Before I opened my eyes I was already able to determine three things: the shutters should be closed, I need a glass of water and an ibuprofen, and I'm never going to drink that much ever again. I forced my eyes open in order to take in my surroundings. I sobered up a little with the adrenaline rush of waking up in an unfamiliar place.

Why does this room not have curtains? And why is this couch so stiff? It doesn't feel like the couch at home. And why are there loud voices? It is way too early for this.

I sit up and notice a big oak desk with a tall black chair and a huge window, with a really nice view of a park behind it. It all kind of reminded of those movies with the mafia bosses and how they spin around in the chair with a cat in their lap, "I've been expecting you." Except this room was too well lit to be something as sketchy as that.

I looked around for an exit and sat up. As soon as my back left the cushion though my hand went to my head and all I saw were stars. Okay, I'll demand some ibuprofen and then look for a way out of here. I curled up and laid my head on the arm cushion. It didn't feel like I drank enough for me to actually be unable to recount last night's festivities, but then it all came crashing down.

Sophia shouts over the music, depending on Cynthia's shoulders to keep her upright, "Man, this party is kickin'! Don't you think Mary?"

I reply back, swaying side to side with the music, "Hell yeah it is!"

I can't believe I didn't want to come to this party. Sophia was right. Having a few shots totally calmed me. I feel like I'm on top of the world! But I hope the top of the world has a toilet because I've really got to relive myself.

Before I could even think about leaving the find the nearest bathroom, Cynthia dragged Sophia and I over to the karaoke machine in front of the house.

Whoa this karaoke set is sick! I guess my bladder won't mind if I sing a song or two…

Just as I was finishing the last song, a guy dressed in a business suit comes and taps me on the shoulder.

"Excuse me miss, where'd you learn to sing like that? Your rendition of Titanium was nothing like I've ever heard. It was amazing."

I passed the microphone on to someone else and found my way out the door to the porch steps. I took a deep inhale of the fresh night air. "Thanks. That's like my favorite song right now. Sometimes in class I just start to zone out and I'll hear that song in my head. It's crazy!"

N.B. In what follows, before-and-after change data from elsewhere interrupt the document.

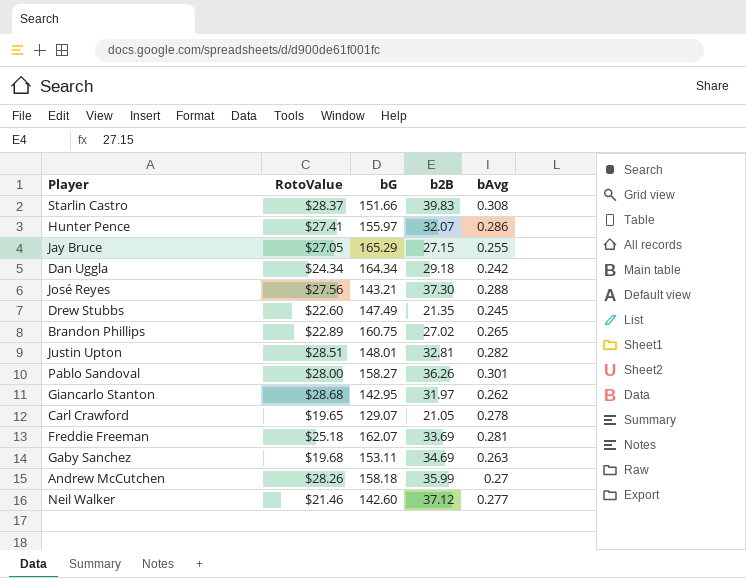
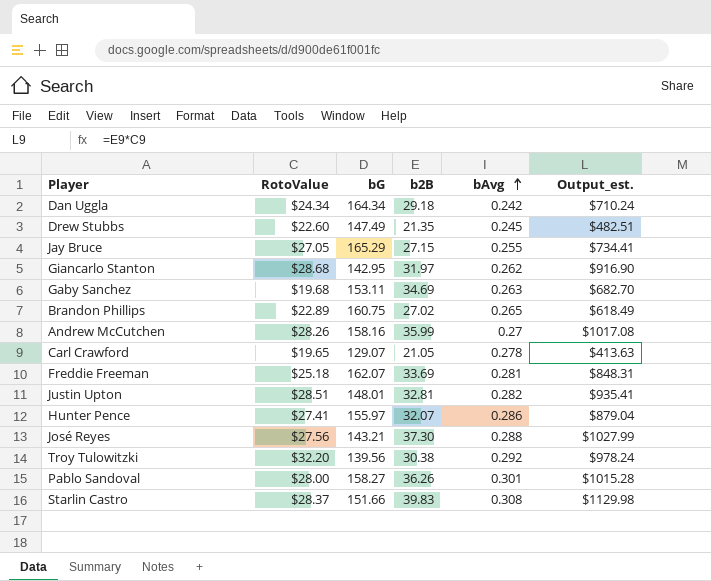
row order: none -> bAvg ascending
column Output_est. | formula: none -> [RotoValue] * [b2B]
row Neil Walker: $21.46 | 142.60 | 37.12 | 0.277 -> none
Andrew McCutchen | bG: 158.18 -> 158.16
row Troy Tulowitzki: none -> $32.20 | 139.56 | 30.38 | 0.292 | $978.24

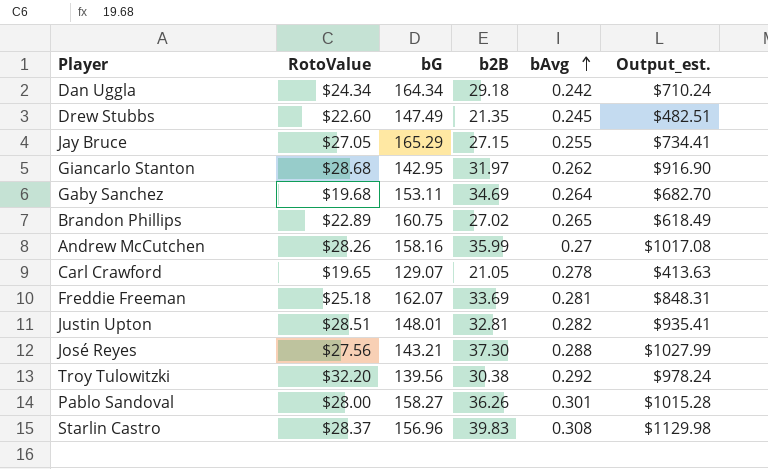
row Hunter Pence: $27.41 | 155.97 | 32.07 | 0.286 | $879.04 -> none
Gaby Sanchez | bAvg: 0.263 -> 0.264
Starlin Castro | bG: 151.66 -> 156.96

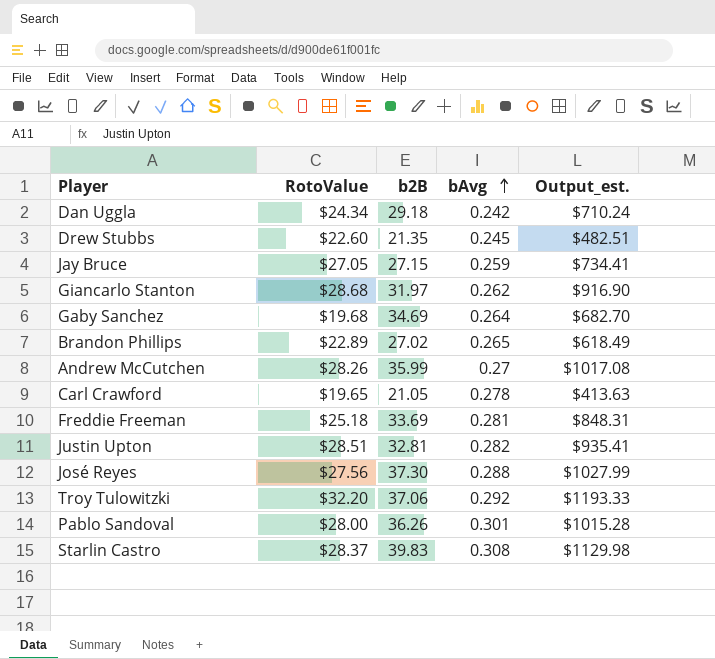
column bG | position: 3 -> none
Jay Bruce | bAvg: 0.255 -> 0.259
Troy Tulowitzki | b2B: 30.38 -> 37.06
Troy Tulowitzki | Output_est.: $978.24 -> $1193.33

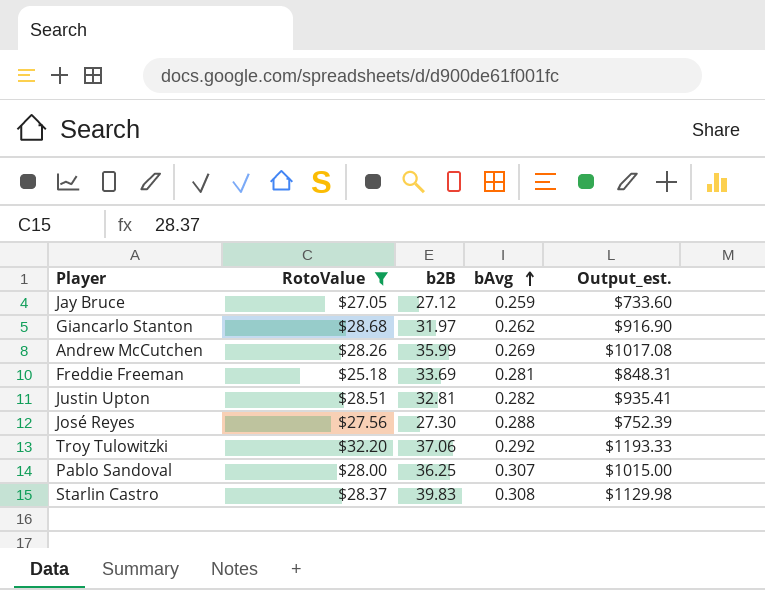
filter: none -> RotoValue >= $25.18
Jay Bruce | b2B: 27.15 -> 27.12
Jay Bruce | Output_est.: $734.41 -> $733.60
Andrew McCutchen | bAvg: 0.27 -> 0.269
José Reyes | b2B: 37.30 -> 27.30
José Reyes | Output_est.: $1027.99 -> $752.39
Pablo Sandoval | b2B: 36.26 -> 36.25
Pablo Sandoval | bAvg: 0.301 -> 0.307
Pablo Sandoval | Output_est.: $1015.28 -> $1015.00

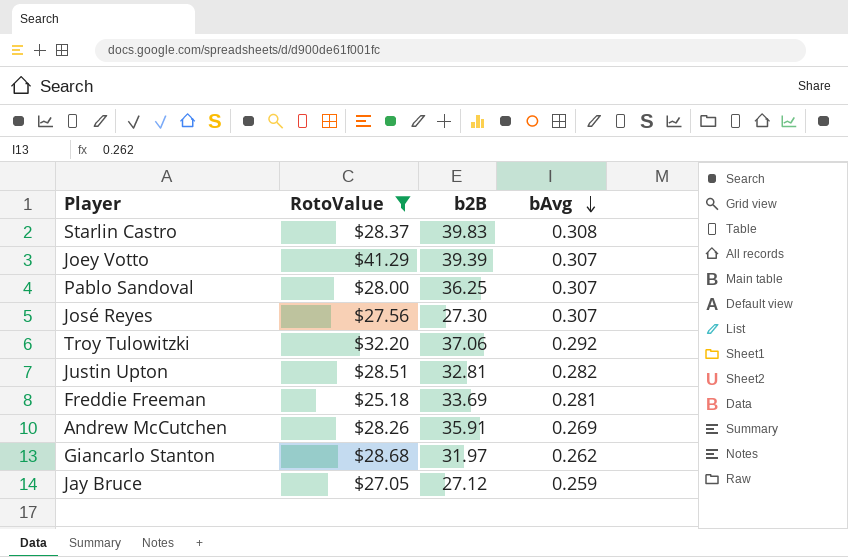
row order: bAvg ascending -> bAvg descending
column Output_est. | formula: [RotoValue] * [b2B] -> none
row Joey Votto: none -> $41.29 | 39.39 | 0.307
José Reyes | bAvg: 0.288 -> 0.307
Andrew McCutchen | b2B: 35.99 -> 35.91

He nodded his head and smiled at me like he was talking to a 5 year old.

I tapped his nose and put my other hand on my hip, "Hey, I'm serious! I always hear music in my head. Is that what singers feel like? But with their own songs? Since I can hear music in my head does that mean I'm a singer?" I straightened up my posture; musicians should have great posture. They need to look good for the cameras. "Wow this is amazing! I've always dreamt of being a singer!"

"Well come with me and I'll make your dreams come true"

Sitting fully upright, I noticed that there was someone balanced on the edge of the oak desk. He extended his right hand to mine while handing me a water bottle in his left, "Hi, I'm Jameson and I think you'd make a wonderful addition to Diamond Records."

I nearly choked on my water as he said that, "Wait what? I'm just an ordinary girl, there's nothing special about me."

He mock scolded me and took a seat on the couch arm, "Oh contrary my dear Mary, you are quite extraordinary."